=== What needs to be done ===
Reproduce, exactly and in full, the records that follow, minus any pictures.

(Source data)

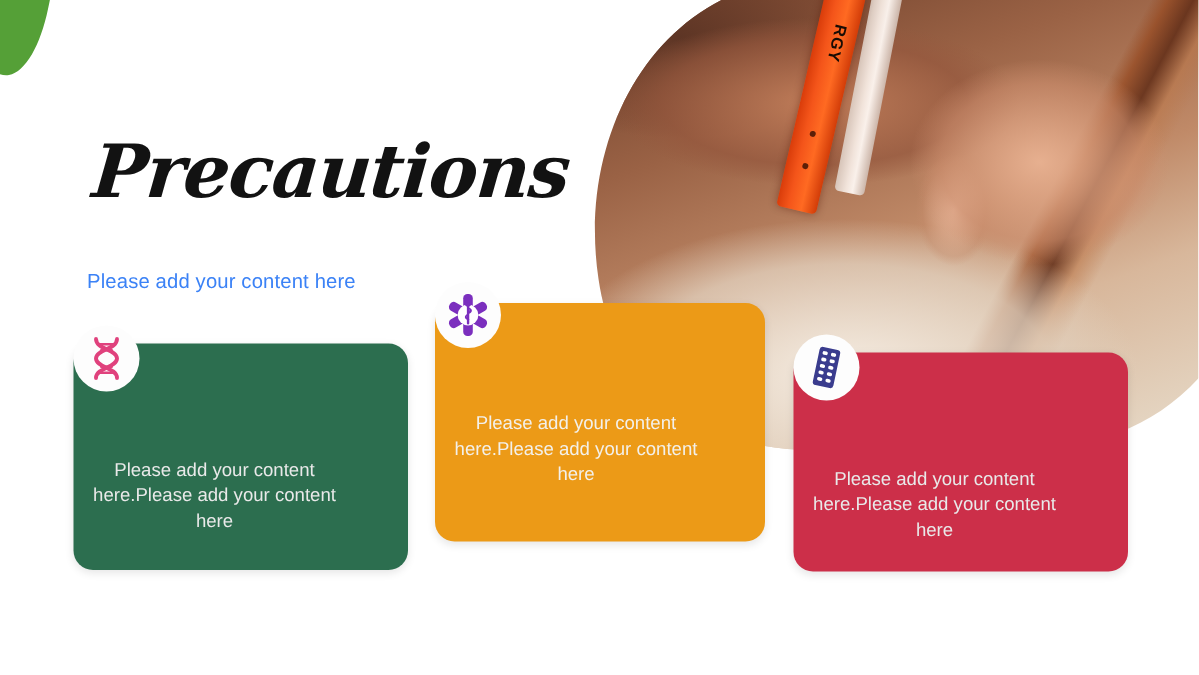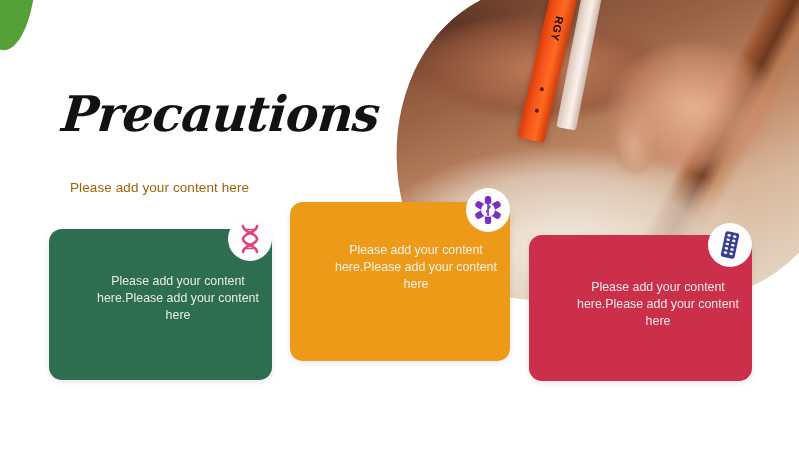--- a/index.html
+++ b/index.html
@@ -107,9 +107,9 @@
   }
   .subtitle {
     position:absolute;
-    left:70px; top:180px;
+    left:58px; top:180px;
     font-size:13.5px;
-    color:#a16207;
+    color:#3b82f6;
     letter-spacing:.1px;
     white-space:nowrap;
   }

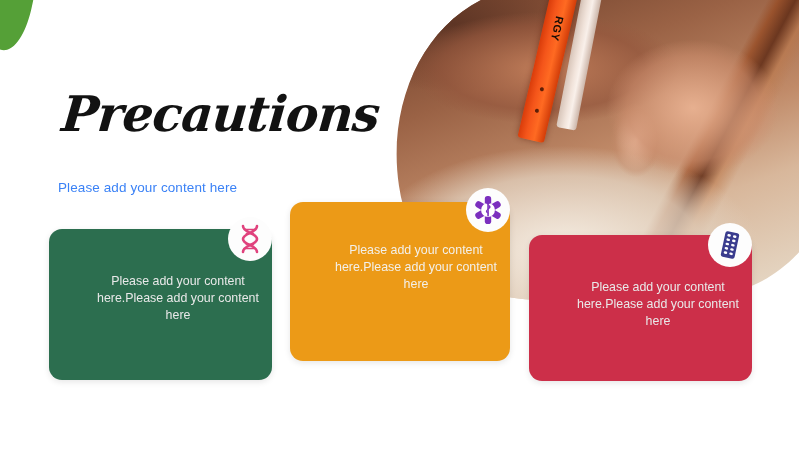--- a/index.html
+++ b/index.html
@@ -121,7 +121,8 @@
     box-shadow:0 2px 6px rgba(0,0,0,.10);
     display:flex;
     flex-direction:column;
-    align-items:flex-end;
+    align-items:flex-start;
+    gap:32px;
   }
   .card-1 { left:49px;  top:229px; width:223px; height:151px; background:#2C6E4F; }
   .card-2 { left:290px; top:202px; width:220px; height:159px; background:#EC9A17; }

(End Source data)

=== Response to the task ===
--- a/index.html
+++ b/index.html
@@ -107,9 +107,9 @@
   }
   .subtitle {
     position:absolute;
-    left:70px; top:180px;
+    left:58px; top:180px;
     font-size:13.5px;
-    color:#a16207;
+    color:#3b82f6;
     letter-spacing:.1px;
     white-space:nowrap;
   }

--- a/index.html
+++ b/index.html
@@ -121,7 +121,8 @@
     box-shadow:0 2px 6px rgba(0,0,0,.10);
     display:flex;
     flex-direction:column;
-    align-items:flex-end;
+    align-items:flex-start;
+    gap:32px;
   }
   .card-1 { left:49px;  top:229px; width:223px; height:151px; background:#2C6E4F; }
   .card-2 { left:290px; top:202px; width:220px; height:159px; background:#EC9A17; }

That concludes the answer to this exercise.